» **Work instructions**:
Return the following data exactly, with all pictures left out.
*** Opening of Exercise data ***
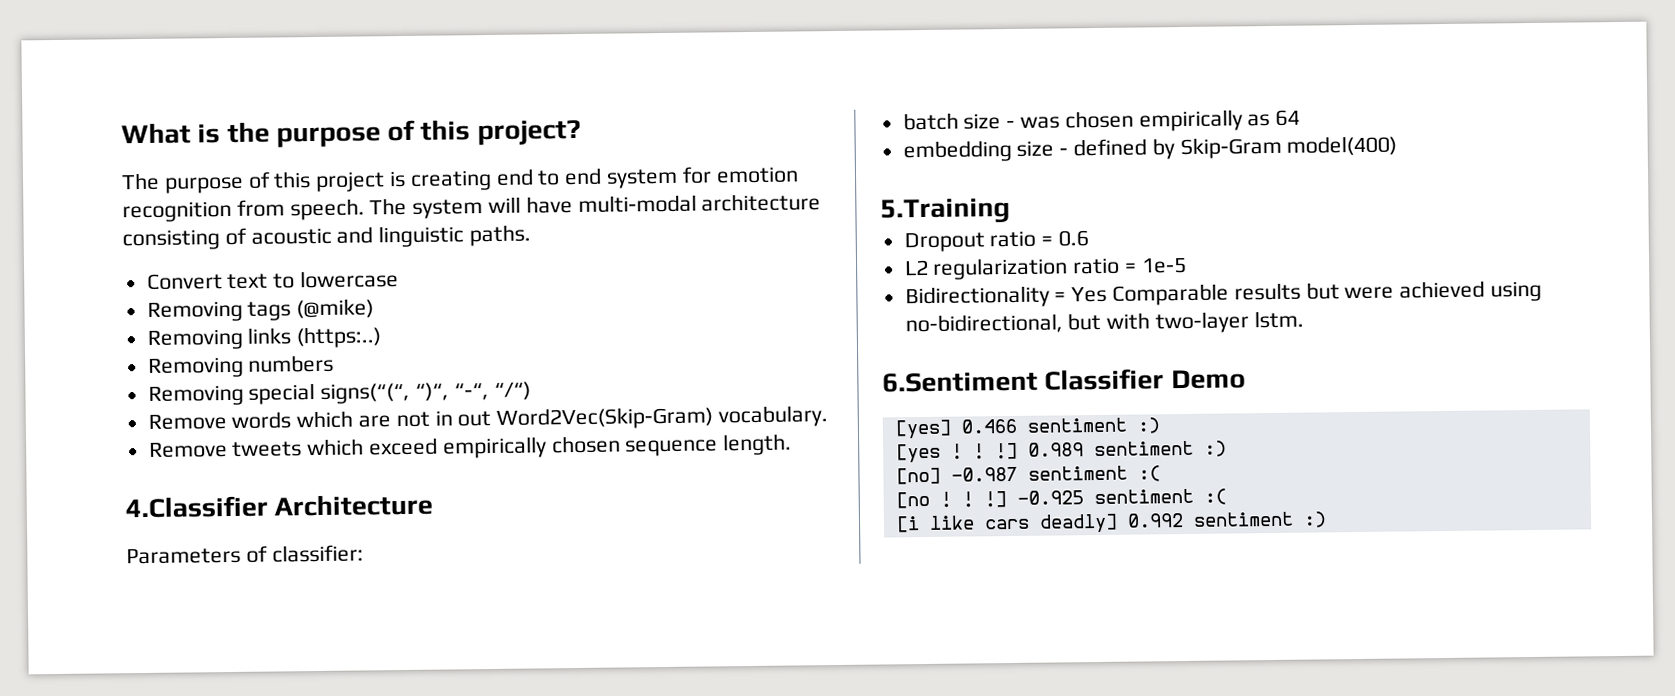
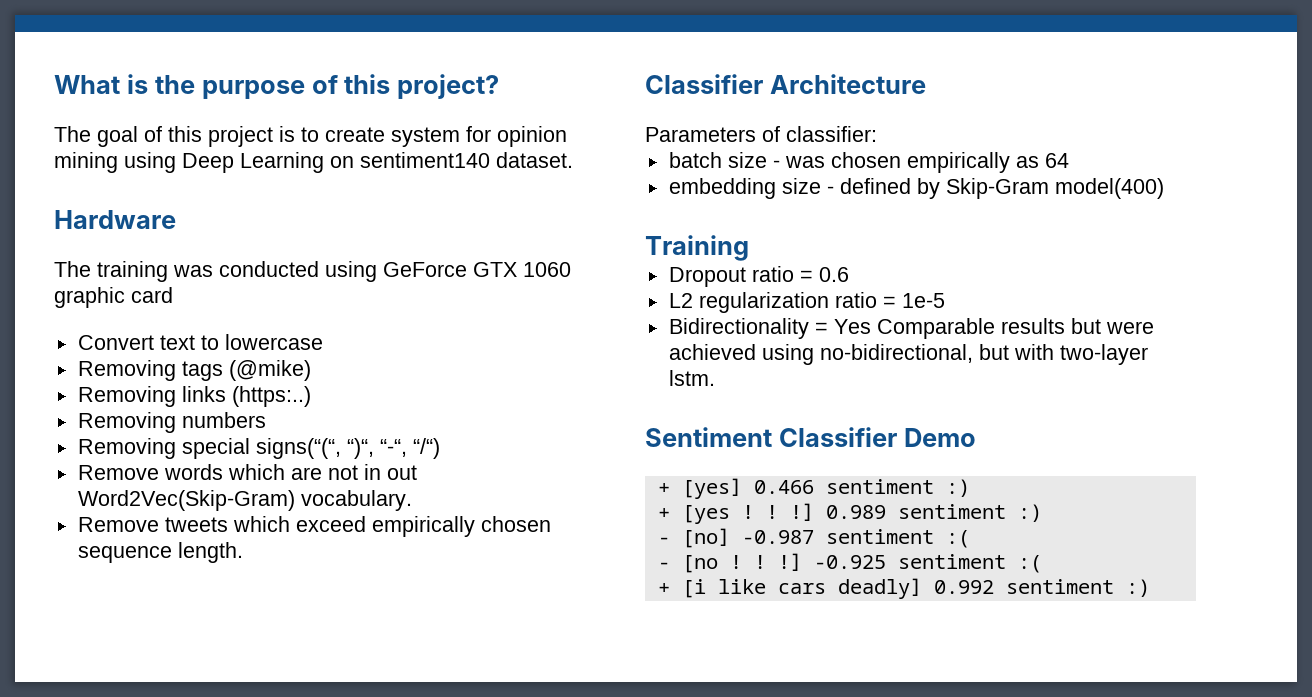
[163,176,244,194] purpose -> [97,126,138,147] goal
[409,166,799,191] [122,193,822,223] [122,224,532,251] creating end to end system for emotion recognition from speech. The system will have multi-modal architecture consisting of acoustic and linguistic paths. -> [301,126,567,147] [54,152,573,173] [54,210,176,229] [54,261,571,282] [54,287,173,308] to create system for opinion mining using Deep Learning on sentiment140 dataset. // Hardware // The training was conducted using GeForce GTX 1060 graphic card
[125,495,268,519] 4.Classifier -> [645,74,763,94] Classifier
[880,198,1010,224] 5.Training -> [645,235,749,261] Training
[882,371,1038,393] 6.Sentiment -> [645,427,772,447] Sentiment
(1246, 379) none -> [657,483,670,494] +
(1161, 425) none -> [657,508,670,519] +
(1227, 448) none -> [657,537,670,544] -
(1161, 473) none -> [657,562,670,569] -
(1227, 496) none -> [657,583,670,594] +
*** Close of Exercise data ***
» **Answer to the exercise**:
[163,176,244,194] purpose -> [97,126,138,147] goal
[409,166,799,191] [122,193,822,223] [122,224,532,251] creating end to end system for emotion recognition from speech. The system will have multi-modal architecture consisting of acoustic and linguistic paths. -> [301,126,567,147] [54,152,573,173] [54,210,176,229] [54,261,571,282] [54,287,173,308] to create system for opinion mining using Deep Learning on sentiment140 dataset. // Hardware // The training was conducted using GeForce GTX 1060 graphic card
[125,495,268,519] 4.Classifier -> [645,74,763,94] Classifier
[880,198,1010,224] 5.Training -> [645,235,749,261] Training
[882,371,1038,393] 6.Sentiment -> [645,427,772,447] Sentiment
(1246, 379) none -> [657,483,670,494] +
(1161, 425) none -> [657,508,670,519] +
(1227, 448) none -> [657,537,670,544] -
(1161, 473) none -> [657,562,670,569] -
(1227, 496) none -> [657,583,670,594] +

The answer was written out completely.